Is it possible to clear the FPU?

Question

I'm using Delphi XE6 to perform a complicated floating point calculation. I realize the limitations of floating point numbers so understand the inaccuracies inherent in FP numbers. However this particular case, I always get 1 of 2 different values at the end of the calculation.
The first value and after a while (I haven't figured out why and when), it flips to the second value, and then I can't get the first value again unless I restart my application. I can't really be more specific as the calculation is very complicated. I could almost understand if the value was somewhat random, but just 2 different states is a little confusing. This only happens in the 32-bit compiler, the 64 bit compiler gives one single answer no matter how many times I try it. This number is different from the 2 from the 32-bit calculation, but I understand why that is happening and I'm fine with it. I need consistency, not total accuracy.
My one suspicion is that perhaps the FPU is being left in a state after some calculation that affects subsequent calculations, hence my question about clearing all registers and FPU stack to level out the playing field. I'd call this CLEARFPU before I start of the calculation.

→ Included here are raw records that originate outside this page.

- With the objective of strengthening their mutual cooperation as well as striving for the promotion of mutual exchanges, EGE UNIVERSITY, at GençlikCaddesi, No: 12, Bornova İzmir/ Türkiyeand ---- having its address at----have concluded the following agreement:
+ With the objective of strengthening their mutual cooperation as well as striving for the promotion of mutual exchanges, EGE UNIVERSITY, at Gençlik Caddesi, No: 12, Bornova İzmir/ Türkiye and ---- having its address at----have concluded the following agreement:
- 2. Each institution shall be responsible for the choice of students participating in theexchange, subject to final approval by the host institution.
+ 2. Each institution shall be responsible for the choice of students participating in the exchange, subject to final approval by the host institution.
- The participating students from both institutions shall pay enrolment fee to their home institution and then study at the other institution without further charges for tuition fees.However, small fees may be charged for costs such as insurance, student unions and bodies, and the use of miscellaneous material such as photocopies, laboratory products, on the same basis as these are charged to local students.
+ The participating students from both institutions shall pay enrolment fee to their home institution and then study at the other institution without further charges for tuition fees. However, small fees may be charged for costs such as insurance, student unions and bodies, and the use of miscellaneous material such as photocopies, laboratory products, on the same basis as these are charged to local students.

After some more investigation I realized I was looking in the wrong place. What you see is not what you get with floating point numbers. I was looking at the string representation of the numbers and thinking here are 4 numbers going into a calculation ALL EQUAL and the result is different. Turns out the numbers only seemed to be the same. I started logging the hex equivalent of the numbers, worked my way back and found an external dll used for matrix multiplication the cause of the error. I replaced the matrix multiplication with a routine written in Delphi and all is well.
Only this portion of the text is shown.